### [What to do]
Scan the material below and copy every line holding the word "condemned".

--- START ---

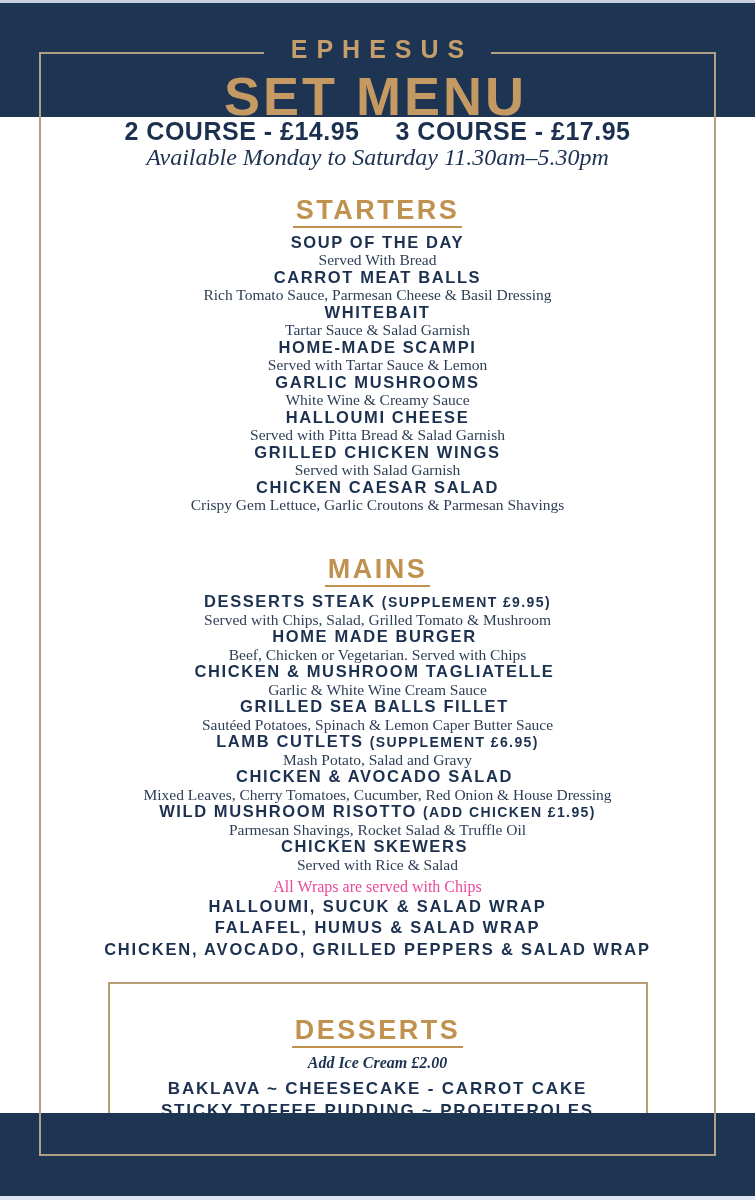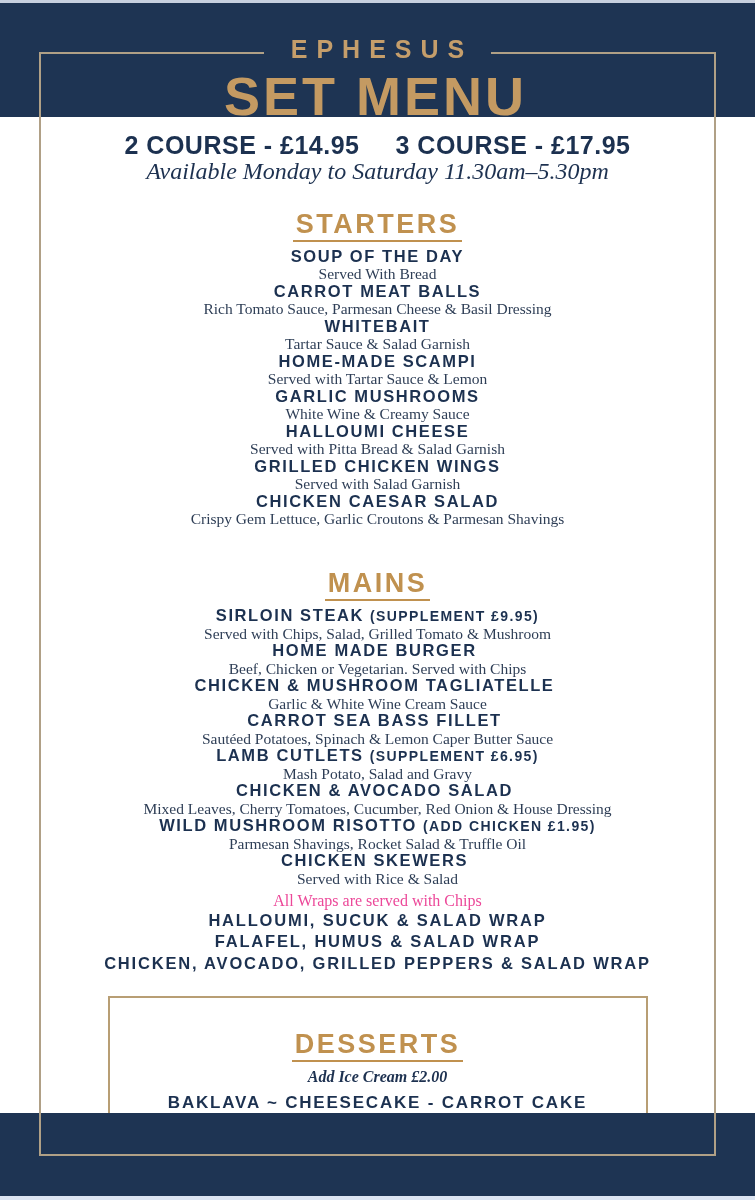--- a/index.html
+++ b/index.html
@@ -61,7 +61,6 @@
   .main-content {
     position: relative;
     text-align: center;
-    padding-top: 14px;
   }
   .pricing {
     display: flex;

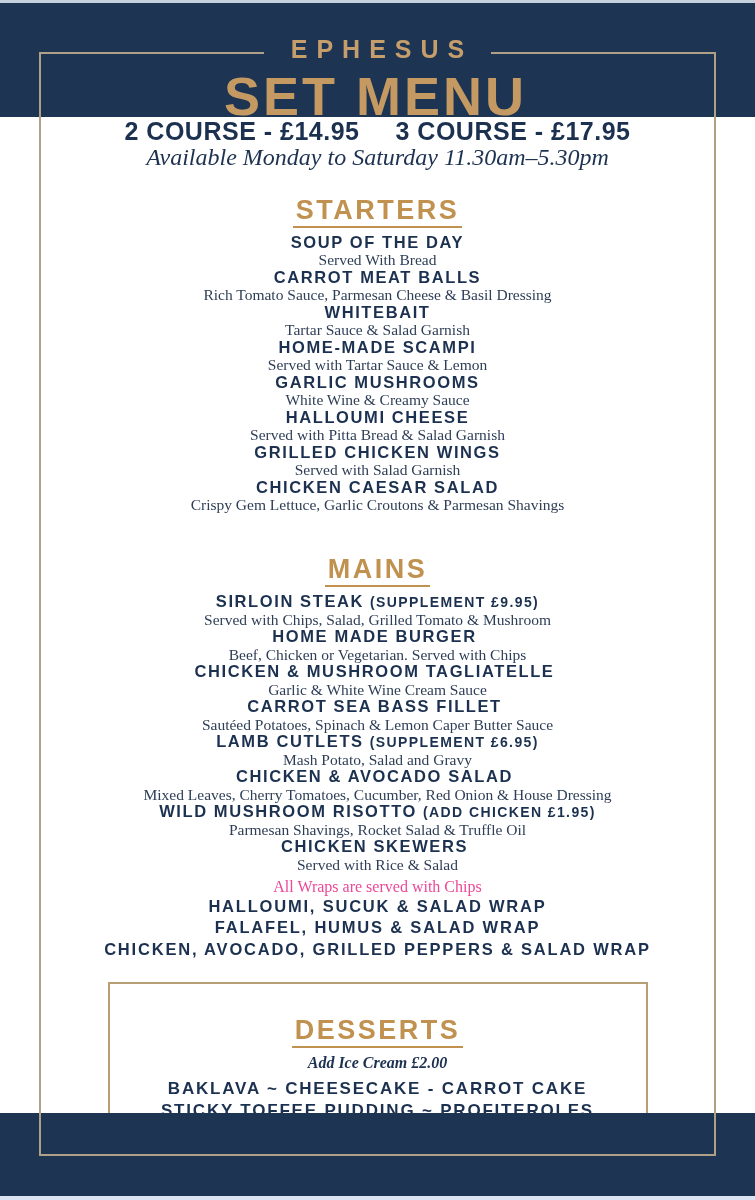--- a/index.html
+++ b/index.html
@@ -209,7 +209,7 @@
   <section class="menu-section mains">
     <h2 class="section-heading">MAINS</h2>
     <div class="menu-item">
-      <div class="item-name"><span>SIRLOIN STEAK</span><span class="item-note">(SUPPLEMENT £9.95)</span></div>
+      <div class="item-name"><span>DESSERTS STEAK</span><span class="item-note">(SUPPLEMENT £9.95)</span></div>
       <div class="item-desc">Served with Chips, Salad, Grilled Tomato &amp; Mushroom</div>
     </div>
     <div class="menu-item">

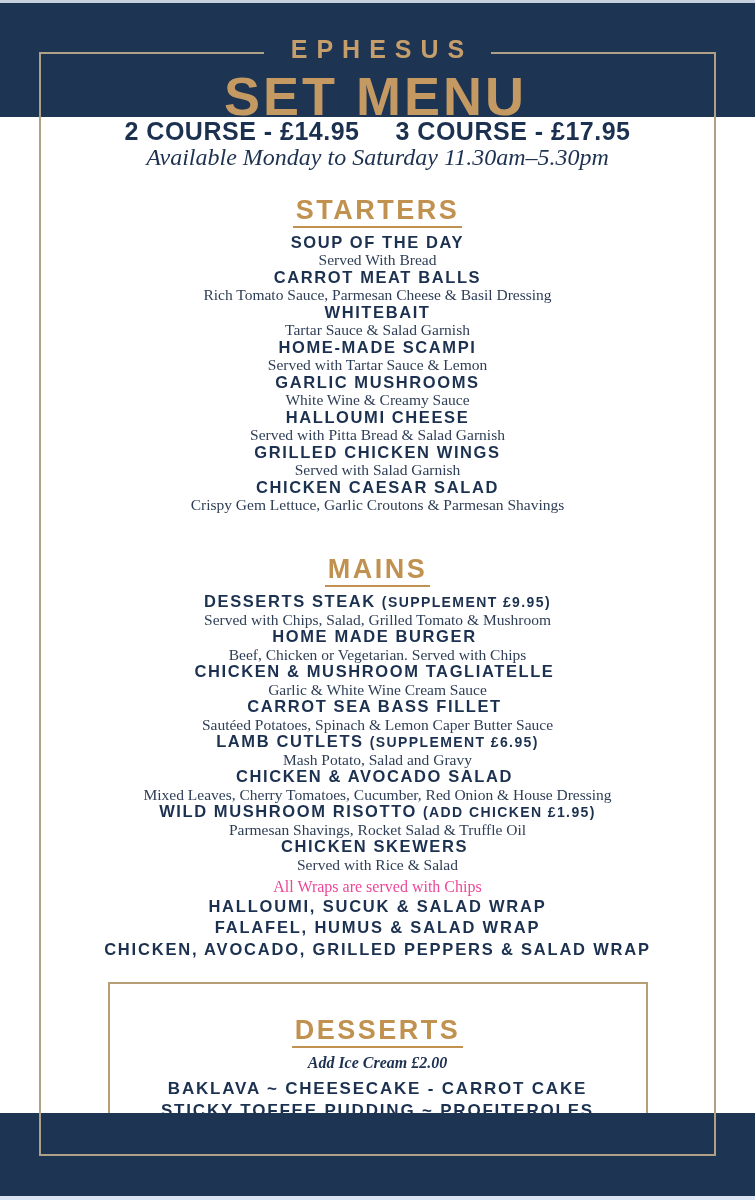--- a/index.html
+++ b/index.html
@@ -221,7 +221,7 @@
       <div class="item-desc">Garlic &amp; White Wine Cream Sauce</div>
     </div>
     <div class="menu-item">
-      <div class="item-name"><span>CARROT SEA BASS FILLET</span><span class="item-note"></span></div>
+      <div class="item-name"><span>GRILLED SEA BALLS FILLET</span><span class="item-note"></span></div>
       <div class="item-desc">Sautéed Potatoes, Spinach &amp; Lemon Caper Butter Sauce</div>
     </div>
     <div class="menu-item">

--- END ---
--- START ---

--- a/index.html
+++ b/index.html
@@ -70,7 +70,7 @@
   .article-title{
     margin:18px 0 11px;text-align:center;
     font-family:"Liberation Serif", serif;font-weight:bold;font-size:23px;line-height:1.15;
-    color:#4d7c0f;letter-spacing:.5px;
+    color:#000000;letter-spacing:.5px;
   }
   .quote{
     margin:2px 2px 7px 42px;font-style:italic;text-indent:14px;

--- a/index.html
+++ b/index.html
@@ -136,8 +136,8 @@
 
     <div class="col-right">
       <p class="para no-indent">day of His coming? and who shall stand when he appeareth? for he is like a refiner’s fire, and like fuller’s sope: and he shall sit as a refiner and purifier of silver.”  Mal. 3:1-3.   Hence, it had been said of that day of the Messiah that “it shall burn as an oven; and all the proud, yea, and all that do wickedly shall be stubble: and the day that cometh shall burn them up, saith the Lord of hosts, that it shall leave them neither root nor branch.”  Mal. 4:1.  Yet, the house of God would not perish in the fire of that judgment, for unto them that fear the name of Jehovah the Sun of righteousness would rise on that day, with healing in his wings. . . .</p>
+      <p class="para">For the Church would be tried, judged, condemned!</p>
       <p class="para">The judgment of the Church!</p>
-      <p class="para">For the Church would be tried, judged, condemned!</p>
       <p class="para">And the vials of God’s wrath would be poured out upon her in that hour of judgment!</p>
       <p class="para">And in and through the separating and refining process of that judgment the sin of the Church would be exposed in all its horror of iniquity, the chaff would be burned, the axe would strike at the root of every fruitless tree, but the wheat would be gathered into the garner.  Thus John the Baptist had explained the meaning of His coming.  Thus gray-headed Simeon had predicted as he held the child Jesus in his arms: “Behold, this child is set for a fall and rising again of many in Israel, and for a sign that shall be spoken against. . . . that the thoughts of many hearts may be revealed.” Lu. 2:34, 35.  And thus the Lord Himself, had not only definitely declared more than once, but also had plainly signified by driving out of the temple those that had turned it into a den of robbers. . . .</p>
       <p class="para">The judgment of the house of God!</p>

--- END ---

### [Finished exercise]
+      <p class="para">For the Church would be tried, judged, condemned!</p>
-      <p class="para">For the Church would be tried, judged, condemned!</p>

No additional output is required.